This story is part of DOUBLE TAKES, a Motherboard meditation on the tech-time continuum that reinterprets old art through the lens of modern digital anxieties. This article originally appeared on VICE US.
Lower right quadrant. Seated. Holding a small, black, rectangular object at about eye level.
It's not clear exactly who this man is, but he might as well be popping off a selfie or thumbing through his news feed. He seems to gaze into the handheld device in such a way that renders all-too-familiar today, as if he's just read a bad tweet or recoiling from a Trump-related push notification from the Times. He would almost look unremarkable, if only he and the world around him existed at any point in the past decade.
But the multi-part, New Deal-era mural the man occupies, titled "Mr. Pynchon and the Settling of Springfield," pre-dates the iPhone by seven decades.
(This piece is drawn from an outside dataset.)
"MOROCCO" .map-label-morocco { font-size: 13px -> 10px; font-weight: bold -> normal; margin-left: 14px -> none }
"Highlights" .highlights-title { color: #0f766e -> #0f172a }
Completed in 1937 by the late Italian semi-abstract painter Umberto Romano, "Settling" is loosely based on actual events that occurred around a pre-Revolutionary War encounter between members of two prominent New England tribes, the Pocumtuc and Nipmuc, and English settlers at the village of Agawam in present-day Massachusetts in the 1630s, some 200 years before the advent of electricity.
Flash forward, and we can pin the entrance of the portable cellular telephone into the historical record to a precise date—April 3, 1973—nearly four decades before Steve Jobs, in 2007, revealed the so-called "one device," now arguably the best-selling product in history.
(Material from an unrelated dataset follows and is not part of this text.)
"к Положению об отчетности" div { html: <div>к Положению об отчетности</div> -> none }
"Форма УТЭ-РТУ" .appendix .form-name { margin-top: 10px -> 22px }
In other words, what the man in the painting holds simply cannot be an iPhone.
So, what is it?
It's a question that keeps me coming back to Romano's "Settling." The man is found in the first of four mural panels that comprise the artist's retelling of New England history, which falls under the care of the United States Postal Museum and currently hangs in the Commonwealth of Massachusetts State Office Building (formerly the Central Post Office) in Springfield.
Adding a layer of intrigue to it all is the fact that Romano's mural is focused on one William Pynchon—that's him at center, wearing pink—who wrote The Meritorious Price of Our Redemption, the first book ever to be banned (and subsequently burned) on American soil, and who just happens to be the earliest colonial ancestor of elusive living novelist Thomas Pynchon.
Maybe I've read too much of the latter Pynchon, who was born in—wait for it—1937, the same year Romano finished "Settling," and whose paranoid fictions, a noted Pynchon scholar told me in 2012, don't "necessarily present technology as a good thing."
Maybe I too often joke (casually, among friends) about intergalactic time travelers.
Maybe, despite working for a tech publication, it's because I am too regularly overwhelmed by even basic consumer technologies, including (especially) my iPhone, a composite of dredged-up Earth and backbreaking labor.
Or, maybe it has to do with confronting a tendency to project present-day anxieties onto the past through the miasma of a historically white-washed genocide narrative.
Whatever it is, I just can't stop looking at him. The longer I look, the closer his profile appears cut along what is perhaps the defining gesture of the digital age, a pose made all the more curious considering the obvious: that both the painting and what's painted came many generations before the digital age. It's uncanny.
My introduction to the man came recently by way of New York City-based writer and historian Daniel Crown, who published an illuminating essay on William Pynchon in The Public Domain Review in 2015. Crown's piece makes one passing mention (in an image caption written by a PDR editor) to the object the man holds, noting how it bears a striking likeness to a smartphone. Romano, who died in 1982 at the age of 77, appears to have made no remarks specifically about the man; whatever clarity the artist could've offered he likely took with him to the grave. Crown's nod to the sitting man, near as I can tell, is the first and only such reference to date. I figured I'd start by reaching out to him.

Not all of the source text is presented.